La raison principale de cette inertie réside dans l’expulsion d’un des trois officiers congolais par l’AFC/M23. Cet officier avait été dépêché à la mi-juillet à Goma pour assurer la représentation des Forces armées de la République Démocratique du Congo (FARDC) au sein de cette structure de surveillance. Le mouvement, réputé bénéficier du soutien du Rwanda, est à l’origine de cette décision qui a mis à l’arrêt l’ensemble du processus.

Des soldats de l'AFC/M23 patrouillent près du laboratoire Rodolphe Mérieux, de l'Institut national de recherche biomédicale (INRB), à Goma, le 19 mai 2026.

L’accusation de l’AFC/M23

L’AFC/M23 a justifié cette mesure en affirmant que l’officier en question était un ancien élément des services de renseignements militaires. Cette allégation a servi de prétexte pour entraver la mise en œuvre du mécanisme, soulevant des doutes sur la volonté réelle de certaines parties à respecter les engagements pris à Montreux.

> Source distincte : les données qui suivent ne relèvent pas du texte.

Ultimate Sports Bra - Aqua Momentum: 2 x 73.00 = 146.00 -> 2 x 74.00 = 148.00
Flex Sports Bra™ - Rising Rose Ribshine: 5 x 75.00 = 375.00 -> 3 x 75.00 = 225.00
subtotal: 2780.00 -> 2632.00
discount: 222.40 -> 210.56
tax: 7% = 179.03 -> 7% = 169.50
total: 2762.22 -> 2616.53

Conséquences et questions en suspens

Face à cette situation tendue, des interrogations majeures se posent : quelle est la position officielle des autorités congolaises concernant ces accusations ? Comment comptent-elles défendre leur représentant ? Et surtout, quelles sont les répercussions concrètes de cette paralysie du mécanisme de vérification sur la stabilité et la sécurité des populations sur le terrain ? L’absence de ce contrôle essentiel risque d’aggraver les tensions et de compromettre davantage la paix dans l’Est de la République Démocratique du Congo.